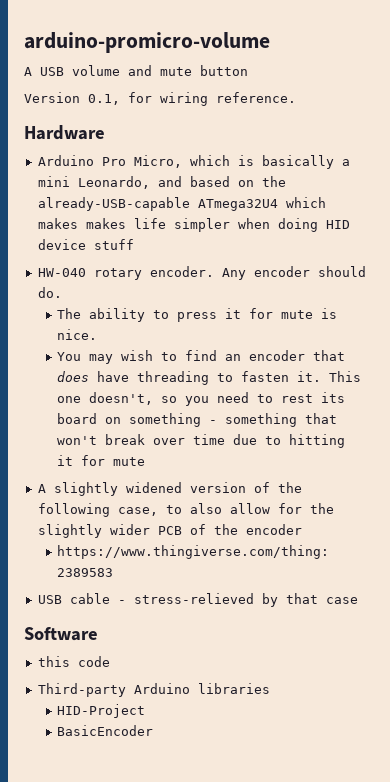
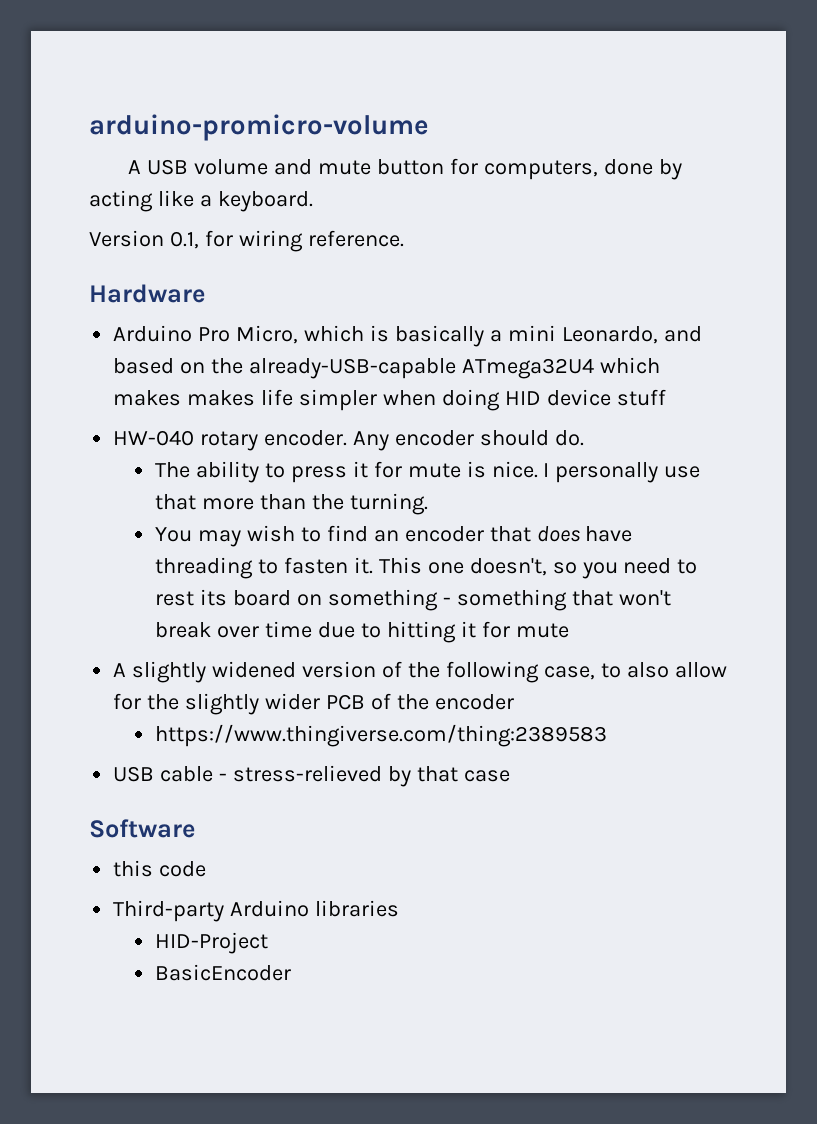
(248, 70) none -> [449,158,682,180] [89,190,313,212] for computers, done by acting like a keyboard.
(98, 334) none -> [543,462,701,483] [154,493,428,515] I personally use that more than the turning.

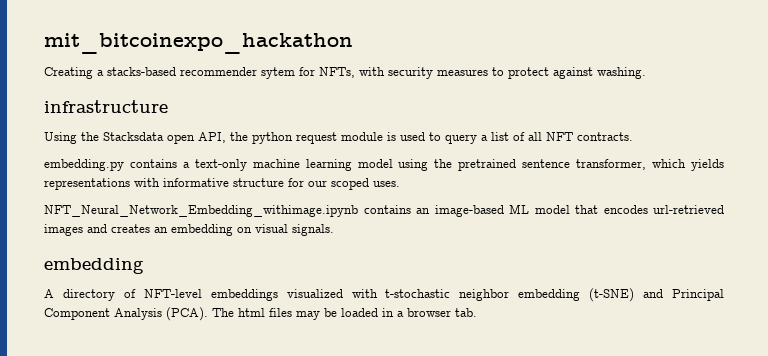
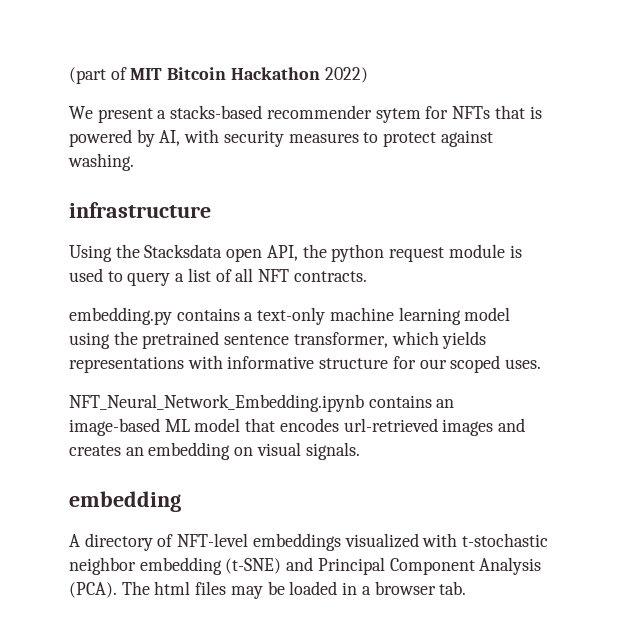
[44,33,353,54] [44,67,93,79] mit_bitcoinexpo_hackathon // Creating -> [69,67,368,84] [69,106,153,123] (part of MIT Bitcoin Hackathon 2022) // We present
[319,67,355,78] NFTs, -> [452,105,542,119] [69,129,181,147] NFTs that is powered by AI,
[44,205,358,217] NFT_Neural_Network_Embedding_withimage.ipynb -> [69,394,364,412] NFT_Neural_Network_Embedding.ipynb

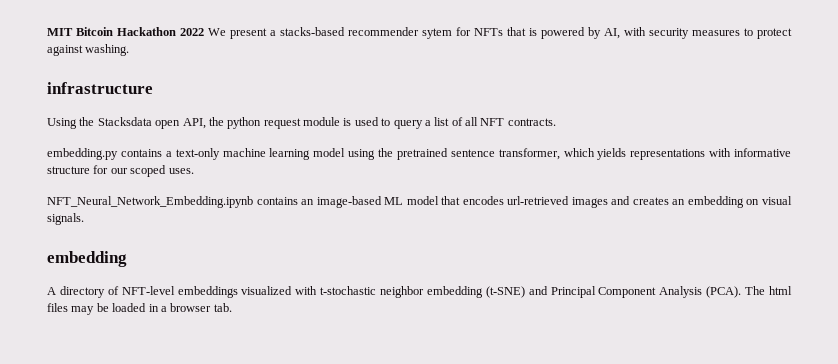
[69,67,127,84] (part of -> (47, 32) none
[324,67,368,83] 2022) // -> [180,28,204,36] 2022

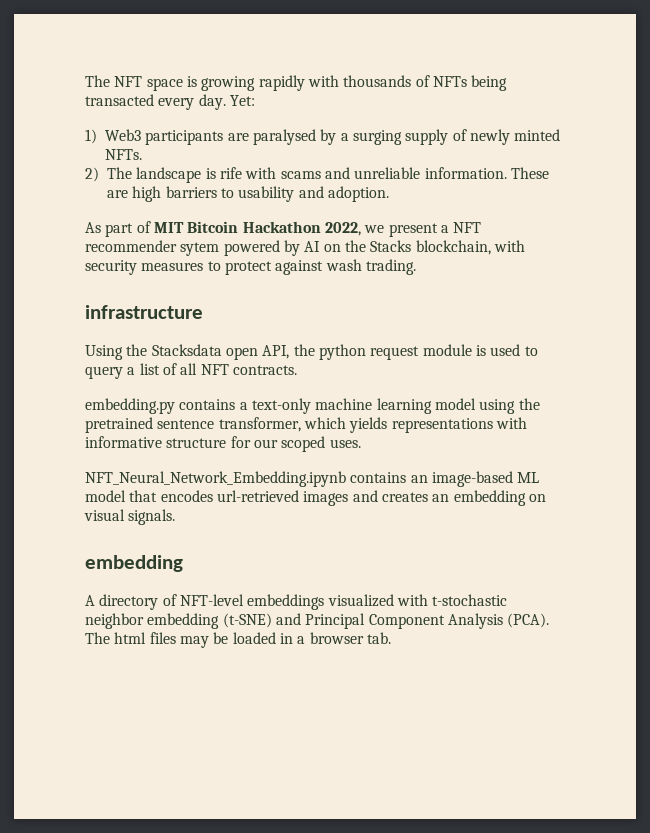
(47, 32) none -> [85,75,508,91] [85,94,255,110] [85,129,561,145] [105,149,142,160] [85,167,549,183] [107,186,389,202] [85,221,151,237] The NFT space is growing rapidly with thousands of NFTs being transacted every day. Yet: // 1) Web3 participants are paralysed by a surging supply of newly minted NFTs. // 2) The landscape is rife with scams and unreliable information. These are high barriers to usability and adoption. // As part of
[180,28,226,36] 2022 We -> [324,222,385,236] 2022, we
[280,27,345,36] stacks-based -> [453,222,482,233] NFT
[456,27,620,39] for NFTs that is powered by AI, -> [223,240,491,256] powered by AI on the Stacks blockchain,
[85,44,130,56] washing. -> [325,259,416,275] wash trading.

• • • • • • •

• **What to produce**: Within the records above, the line carrying "[180,28,226,36] 2022 We" starts the range and the last line ends it. Set down that range exactly.

• **Solution for this task**:
[180,28,226,36] 2022 We -> [324,222,385,236] 2022, we
[280,27,345,36] stacks-based -> [453,222,482,233] NFT
[456,27,620,39] for NFTs that is powered by AI, -> [223,240,491,256] powered by AI on the Stacks blockchain,
[85,44,130,56] washing. -> [325,259,416,275] wash trading.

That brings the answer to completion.